GIVEN DATA:
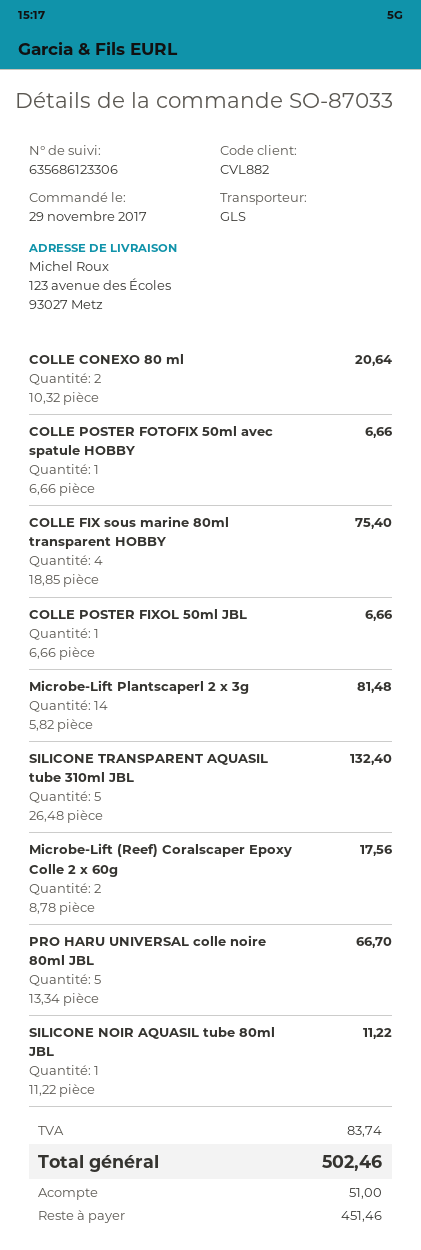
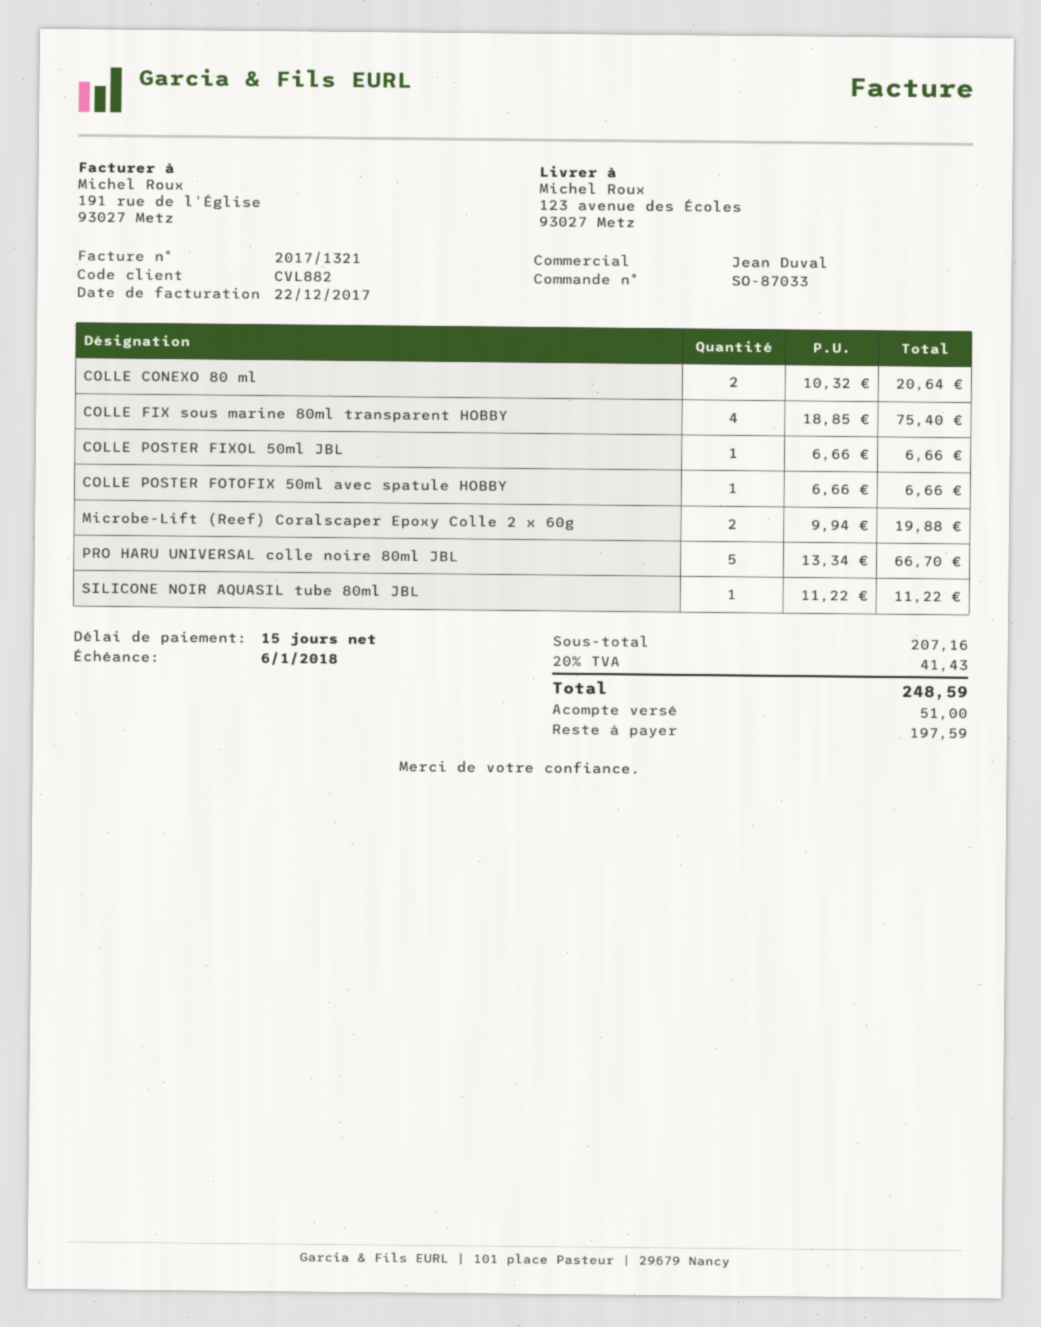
Microbe-Lift Plantscaperl 2 x 3g: 14 x 5.82 = 81.48 -> none
SILICONE TRANSPARENT AQUASIL tube 310ml JBL: 5 x 26.48 = 132.40 -> none
Microbe-Lift (Reef) Coralscaper Epoxy Colle 2 x 60g: 2 x 8.78 = 17.56 -> 2 x 9.94 = 19.88
tax: 83.74 -> 41.43
total: 502.46 -> 248.59
balance: 451.46 -> 197.59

WHAT IS REQUIRED: Look over the entries above. Copy every line that contains the word "none".

WRITTEN RESPONSE:
Microbe-Lift Plantscaperl 2 x 3g: 14 x 5.82 = 81.48 -> none
SILICONE TRANSPARENT AQUASIL tube 310ml JBL: 5 x 26.48 = 132.40 -> none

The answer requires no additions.